- **Exercise objective**:
Below are records; copy every line in them that holds the word "total".
(Records supplied)
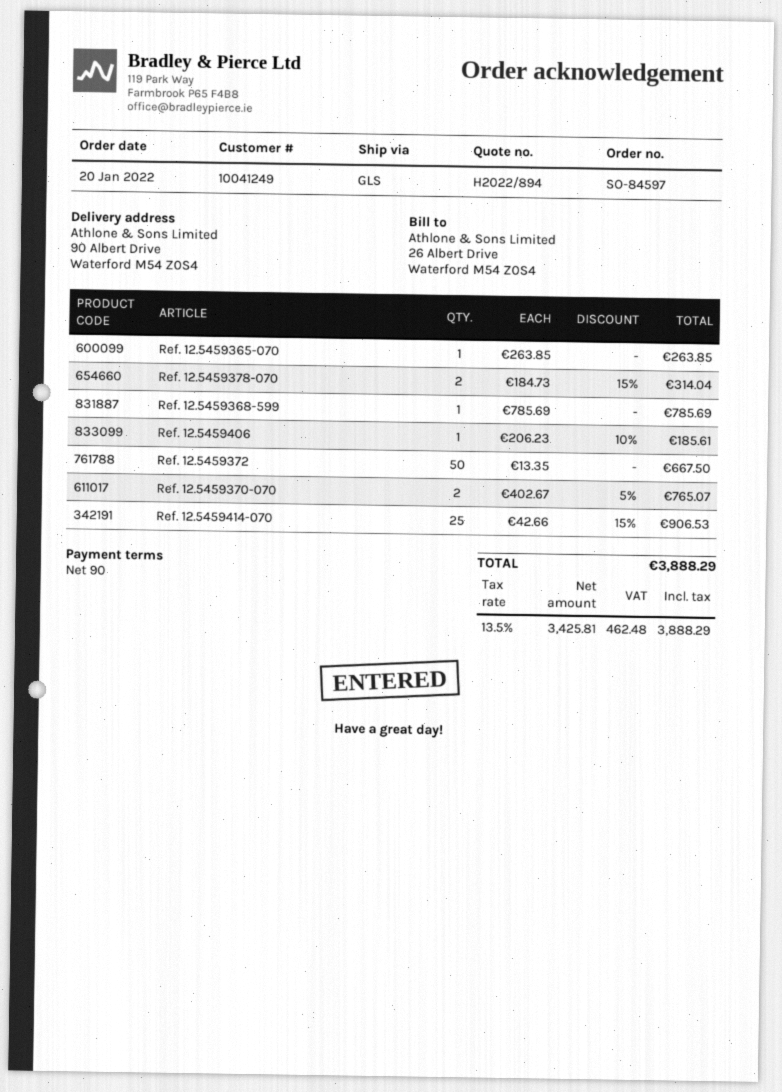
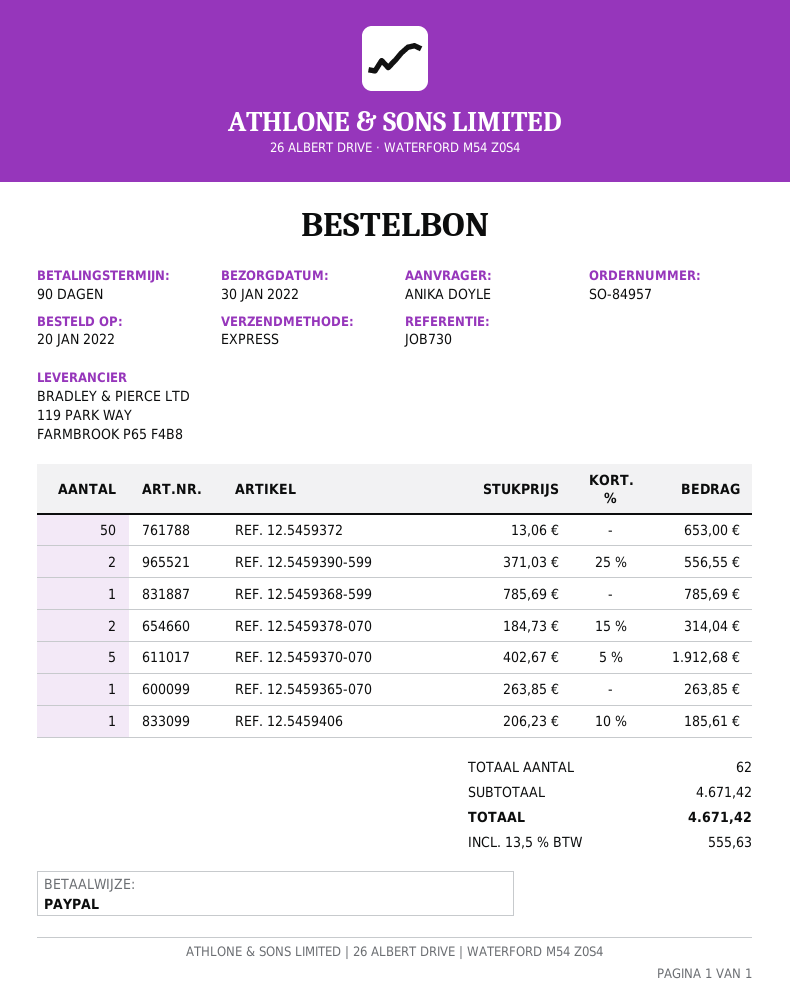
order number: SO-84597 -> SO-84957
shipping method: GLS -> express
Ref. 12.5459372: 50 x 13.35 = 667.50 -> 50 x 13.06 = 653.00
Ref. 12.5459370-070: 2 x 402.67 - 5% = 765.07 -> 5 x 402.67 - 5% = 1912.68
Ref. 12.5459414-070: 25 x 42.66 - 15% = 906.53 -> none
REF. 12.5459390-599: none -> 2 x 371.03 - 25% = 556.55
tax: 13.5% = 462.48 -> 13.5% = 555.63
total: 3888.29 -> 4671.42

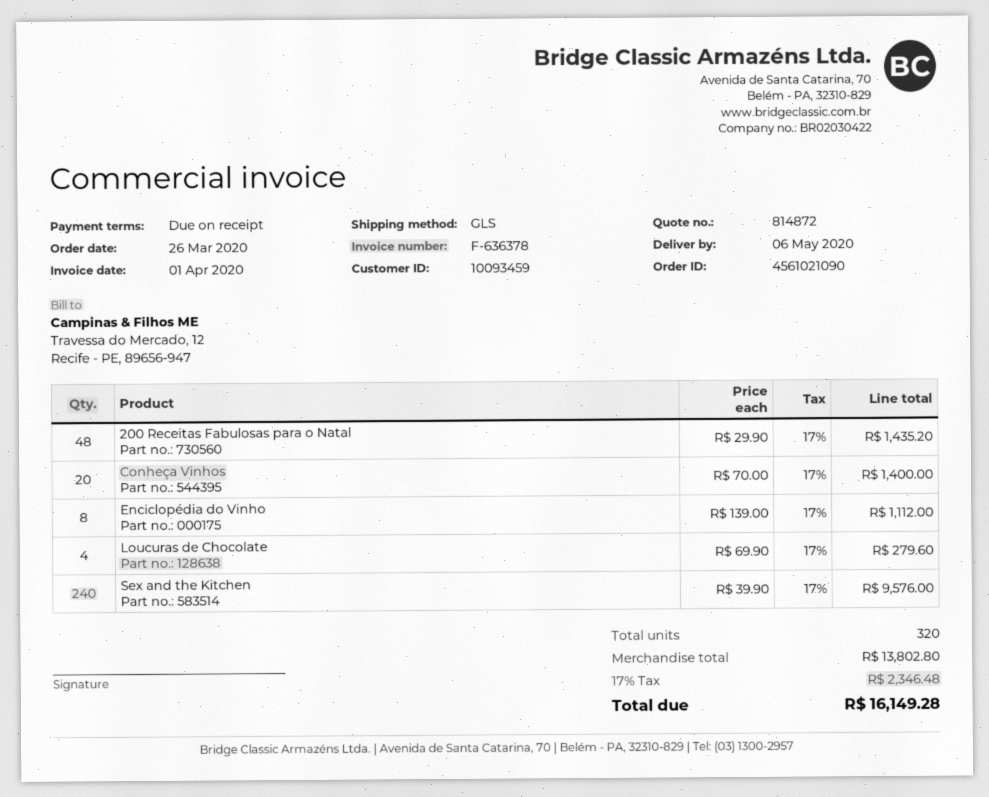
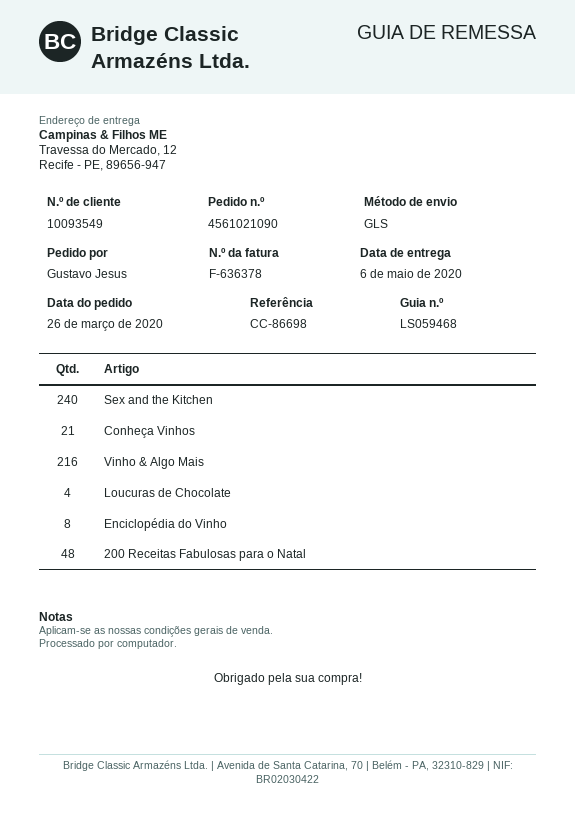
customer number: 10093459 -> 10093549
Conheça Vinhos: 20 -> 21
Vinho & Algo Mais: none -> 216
(End Records supplied)
(Records supplied)
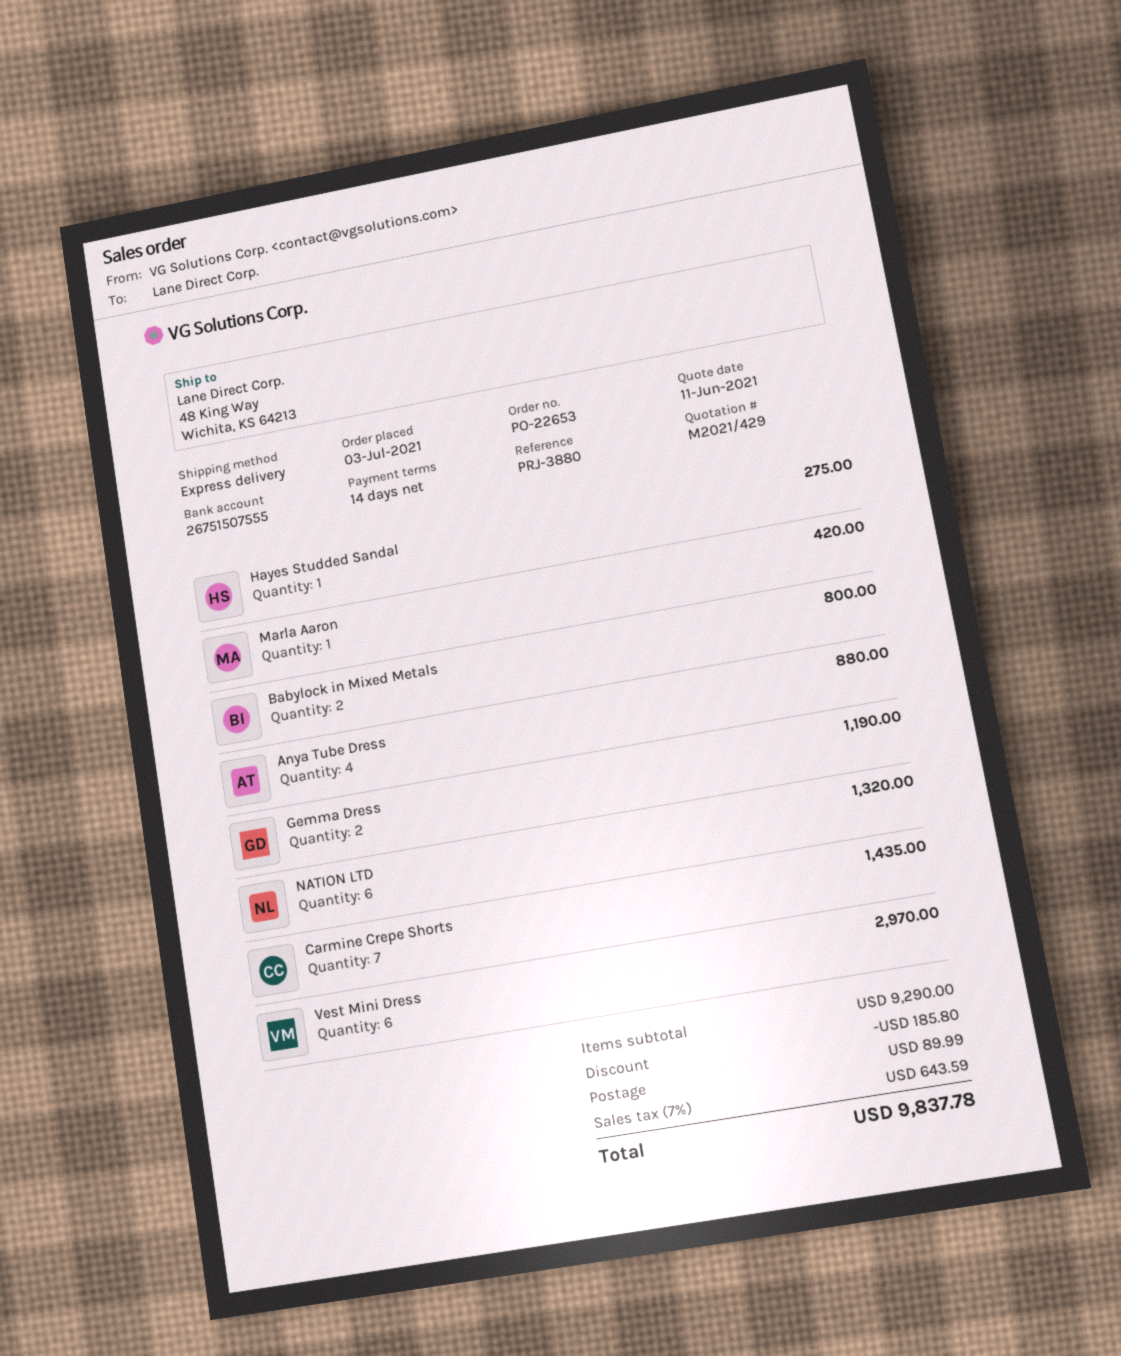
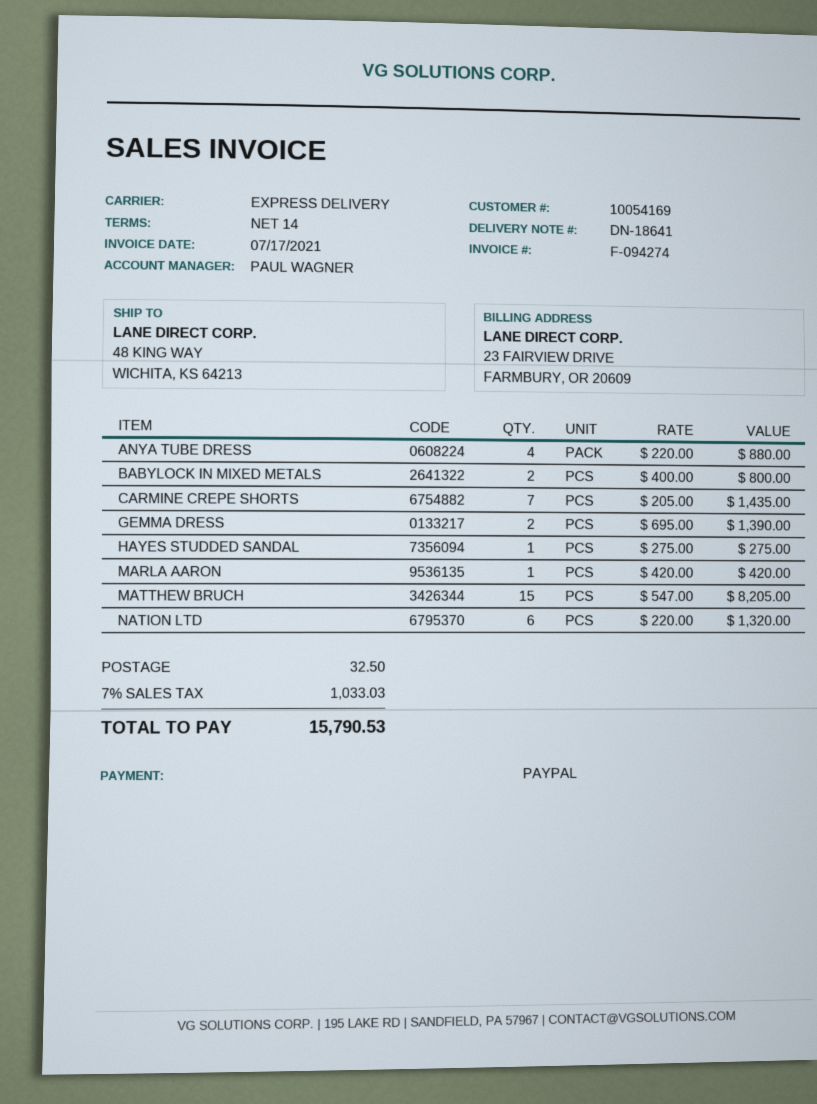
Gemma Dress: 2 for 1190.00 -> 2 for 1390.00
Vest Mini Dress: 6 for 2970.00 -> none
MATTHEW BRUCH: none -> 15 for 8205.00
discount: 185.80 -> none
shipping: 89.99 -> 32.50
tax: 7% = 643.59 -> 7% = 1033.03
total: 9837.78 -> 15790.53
(End Records supplied)
- **Task response**:
total: 3888.29 -> 4671.42
total: 9837.78 -> 15790.53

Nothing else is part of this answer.